To quote Neil Young from his Hawks & Doves album, “Live music is better, bumper stickers should be issued.” I love music and, more often than not, I love live music even better. While nothing compares to actually being at a live music performance, there are some great live recordings that will work as the next best thing.
Here’s a short list of my favorite live albums.
The Fillmore Concerts is taken from a handful of performances at the Fillmore East in New York in the spring of 1971. The sound is stellar, recorded on a “portable” 16 track machine by Tom Dowd and the two-hour-plus running time captures the imagination, improvisation and genius of The Allman Brothers Band at their peak.
Close on the tail of the release of their fourth studio album The Band recorded a series of shows at the Academy of Music in New York City at the end of 1971. The added horn section turns the set list into a warm, loose, big-hearted party. The highlight for me is a cover of the 1964 Motown hit single “Baby Don’t You Do It” by Marvin Gaye.
Crosby, Stills, Nash & Young came out of Woodstock (only their second live performance together) as one of the hottest new musical acts on the planet. Several factors make 4 Way Street one of the great live recordings; each artist (accomplished musicians and composers in their own right) steps into the spotlight and showcases their talent with the others supporting, separate acoustic sets and finally, capturing the sum of the parts in extended, high energy, electric jams.

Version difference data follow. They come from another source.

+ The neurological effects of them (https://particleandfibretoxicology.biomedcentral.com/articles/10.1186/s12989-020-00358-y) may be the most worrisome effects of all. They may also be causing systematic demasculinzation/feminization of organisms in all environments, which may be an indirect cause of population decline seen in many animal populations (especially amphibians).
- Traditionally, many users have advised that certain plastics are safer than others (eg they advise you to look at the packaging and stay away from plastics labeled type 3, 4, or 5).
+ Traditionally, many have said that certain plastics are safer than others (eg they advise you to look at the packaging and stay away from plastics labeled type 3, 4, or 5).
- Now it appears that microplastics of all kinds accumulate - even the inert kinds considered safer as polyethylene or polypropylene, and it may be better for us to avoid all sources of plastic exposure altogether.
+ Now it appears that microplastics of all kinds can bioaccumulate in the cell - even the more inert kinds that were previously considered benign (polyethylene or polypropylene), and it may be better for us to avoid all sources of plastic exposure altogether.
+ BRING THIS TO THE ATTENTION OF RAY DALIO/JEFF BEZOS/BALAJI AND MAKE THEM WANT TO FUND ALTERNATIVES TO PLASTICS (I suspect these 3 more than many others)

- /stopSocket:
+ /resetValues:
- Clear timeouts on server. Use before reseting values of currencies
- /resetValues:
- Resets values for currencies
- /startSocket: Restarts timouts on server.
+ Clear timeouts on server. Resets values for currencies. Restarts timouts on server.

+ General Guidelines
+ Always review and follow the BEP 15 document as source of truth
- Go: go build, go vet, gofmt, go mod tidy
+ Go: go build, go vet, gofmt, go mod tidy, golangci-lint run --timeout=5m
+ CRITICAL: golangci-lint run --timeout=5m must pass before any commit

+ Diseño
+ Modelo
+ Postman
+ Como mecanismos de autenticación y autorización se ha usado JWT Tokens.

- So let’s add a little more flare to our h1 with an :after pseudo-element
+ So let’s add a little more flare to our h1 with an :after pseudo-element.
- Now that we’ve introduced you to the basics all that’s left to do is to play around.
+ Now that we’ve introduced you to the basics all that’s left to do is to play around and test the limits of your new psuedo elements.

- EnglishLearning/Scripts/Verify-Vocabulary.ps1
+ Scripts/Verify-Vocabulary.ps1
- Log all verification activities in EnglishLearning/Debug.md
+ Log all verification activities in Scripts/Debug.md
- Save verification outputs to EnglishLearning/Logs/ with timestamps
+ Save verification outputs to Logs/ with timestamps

Originally a triple album on vinyl, Europe ’72 was later reissued as a two-disc CD in 1990. This set captures a handful of performances from the 22 shows recorded during their tour of Western Europe in early 1972 with the band at or very near its peak. Overdubbed vocals aside, it showcases the Dead’s ability to improvise, dialog with each other through their music and demonstrates their proficiency as a live band. Additionally, it’s a chance to hear the influences American Roots music (e.g., Blues, Bluegrass, Country & Western and Folk) had on their on their compositions and arrangements.
According to a 1975 Rolling Stone interview, Little Feat was Jimmy Page’s favorite American band. And Jimmy wasn’t alone. Little Feat was a favorite of musicians the world over. It’s no wonder, given that their music remains a solid amalgam of Rock n’ Roll, Blues, R&B, Soul, Funk, Country & Western, Folk, Bluegrass, Gospel and Jazz. Waiting for Columbus was recorded in August of 1977 at a series of shows on both sides of the Atlantic. It is a snapshot in time of one of the legendary live bands of the ’70s featuring the Tower of Power horn section catapulting their best songs into the next level.